GPs who are expecting an "avalanche" of patients seeking a test for the coronavirus from today have warned that people who are simply seeking "reassurance" will not automatically get one.
For the first time since the Covid-19 outbreak, GPs are now to take over the role of directly ordering tests, a role previously held by HSE public health doctors.
Up to now a patient who had potential symptoms of the virus, such as sudden cough or high fever, phoned their GP who risk-assessed them but it was then passed on to the HSE public health service which ultimately decided if the test should go ahead.
North Dublin GP Dr Mel Bates said from today the GP who assessed the patient could order the test electronically, but not every patient who asked for one would be tested.
He said those simply looking for reassurance they do not have the virus, and do not have symptoms to warrant one after assessment by a GP, would not be referred for a test.
"People look for reassurance from a test that tells them its negative but that's only a moment in time. There is no predictive value to the test. It only says you are positive or negative in that point in time.
"People are looking for certainty in a complete time of uncertainty," the GP said.
According to the Irish College of General Practitioners (ICGP), the tests will only be ordered as clinically indicated, after assessment by a GP.

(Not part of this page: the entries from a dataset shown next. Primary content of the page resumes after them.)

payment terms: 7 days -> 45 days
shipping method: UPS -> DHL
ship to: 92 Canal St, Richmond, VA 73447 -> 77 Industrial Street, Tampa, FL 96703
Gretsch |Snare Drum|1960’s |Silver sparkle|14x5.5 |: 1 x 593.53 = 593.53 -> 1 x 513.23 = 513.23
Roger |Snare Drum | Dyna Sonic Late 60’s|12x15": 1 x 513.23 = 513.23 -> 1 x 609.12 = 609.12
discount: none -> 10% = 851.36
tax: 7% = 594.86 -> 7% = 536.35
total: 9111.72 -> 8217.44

GPs will not themselves carry out the tests in the surgery but will refer the patients to one of the new expanded HSE testing centres around the country where they will give a swab.
This will be sent to a laboratory and the result could take a number of days. In the meantime, the patient needs to self-isolate.

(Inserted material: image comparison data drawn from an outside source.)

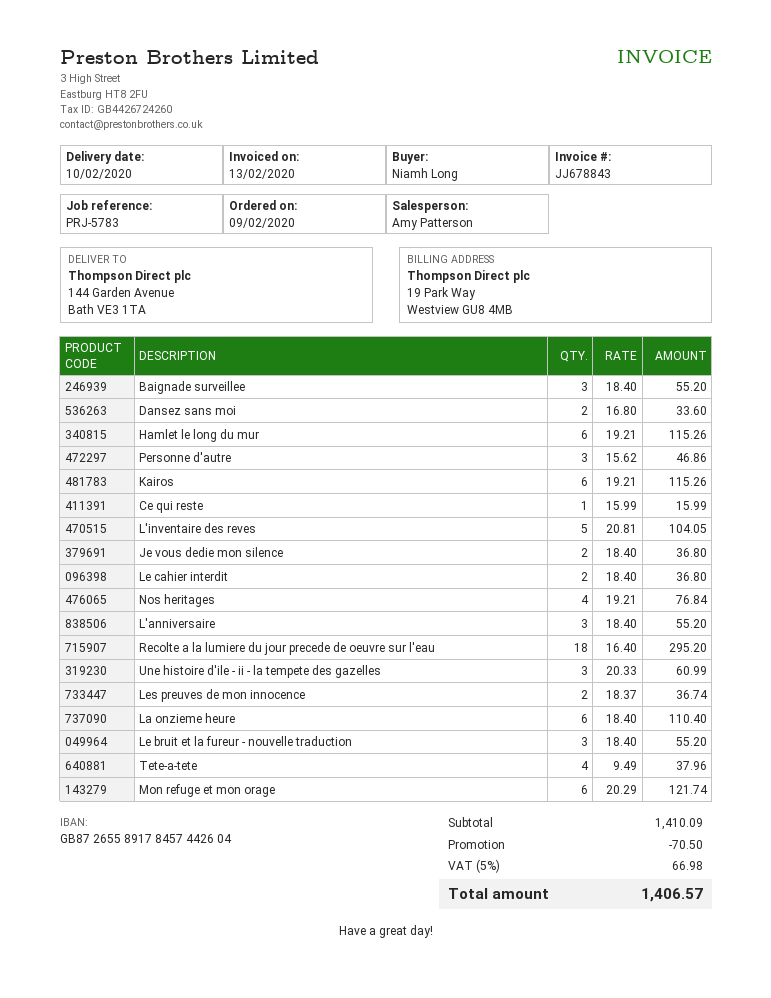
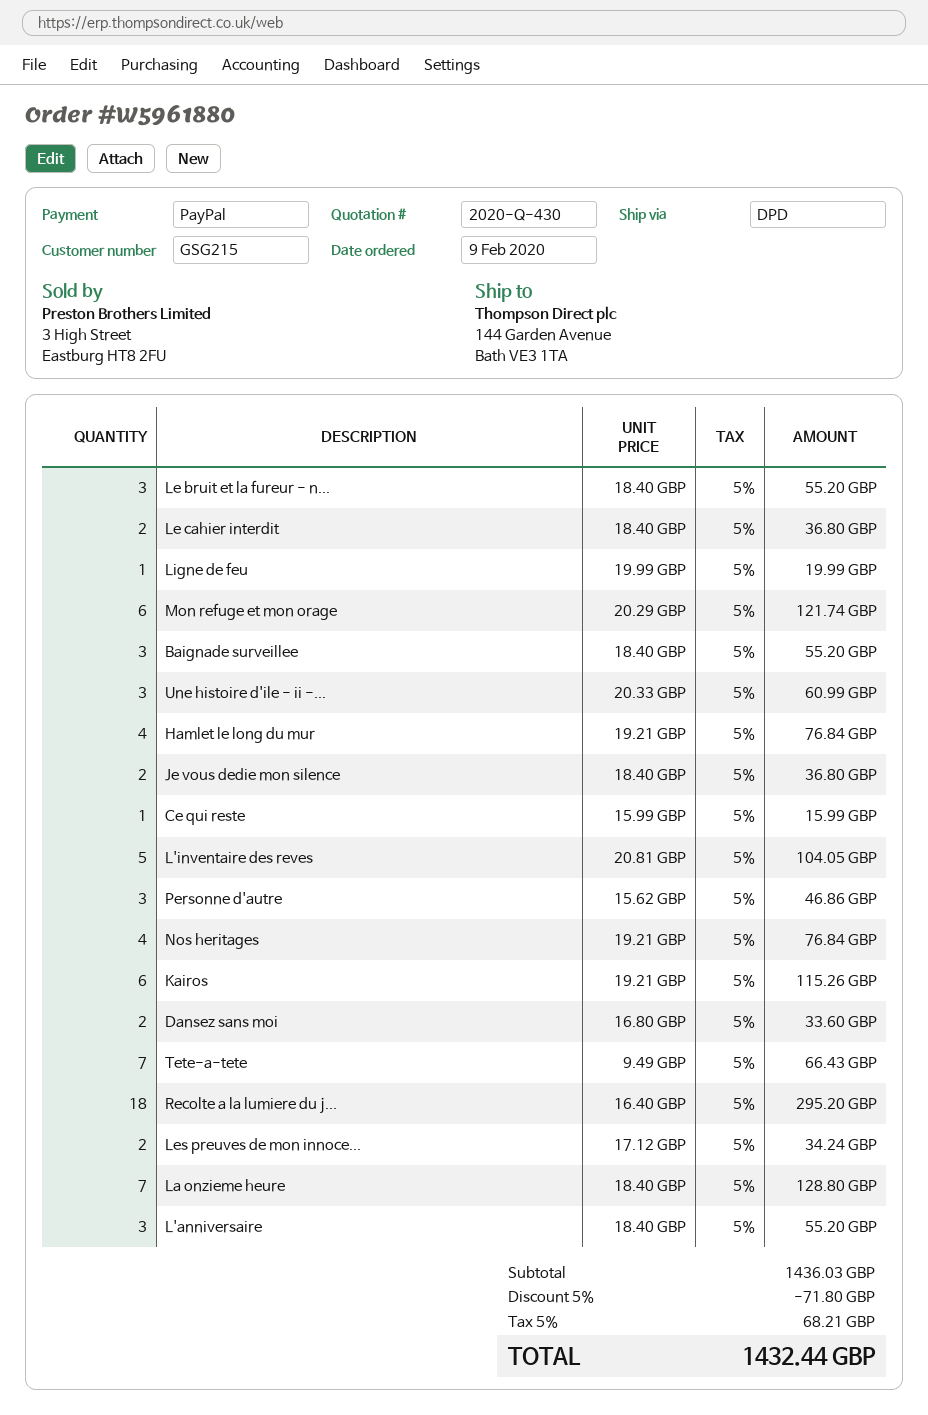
Hamlet le long du mur: 6 x 19.21 = 115.26 -> 4 x 19.21 = 76.84
Les preuves de mon innocence: 2 x 18.37 = 36.74 -> 2 x 17.12 = 34.24
La onzieme heure: 6 x 18.40 = 110.40 -> 7 x 18.40 = 128.80
Tete-a-tete: 4 x 9.49 = 37.96 -> 7 x 9.49 = 66.43
Ligne de feu: none -> 1 x 19.99 = 19.99
subtotal: 1410.09 -> 1436.03
discount: 70.50 -> 71.80
tax: 5% = 66.98 -> 5% = 68.21
total: 1406.57 -> 1432.44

Dr Bates said on Saturday the out-of-hours GP services were inundated with requests for tests. Out-of-hours services are for emergencies and cannot order the tests.
People who are considered for testing will be patients with symptoms who have been abroad recently, those who were in contact with somebody positive for the virus and patients who have developed a sudden new fever of 38C or more, or chills or respiratory tract infections, including a cough.
Some patients with symptoms they might normally regard as a winter cold are expected to be advised to self-isolate for 14 days as a precaution.
Dr Mary Favier, president of ICGP, said: "We are asking patients that if you are physically unwell, and your symptoms are worsening, especially shortness of breath or fever, please contact your GP for advice during office hours, or your local out-of-hours service at evenings and weekends by telephone.
"You will be given advice over the phone."
If the symptoms worsen, people are asked to contact their doctor or the emergency services.
People who have these symptoms should not be in contact with older relatives or neighbours or those whose immune system is weakened.
"The key to stopping the spread of the virus continues to be regular hand washing and covering your mouth and nose with a tissue or the bend of your elbow when coughing or sneezing to prevent the spread of infection and don't touch the face," she said.
Illness due to Covid-19 infection is generally mild, especially for children and young adults.
One in five people who catch it may need supportive care.
Immunology experts have criticised the British government's strategy of allowing large numbers of people to become infected with coronavirus to develop "herd immunity" so that the more vulnerable do not contract the disease.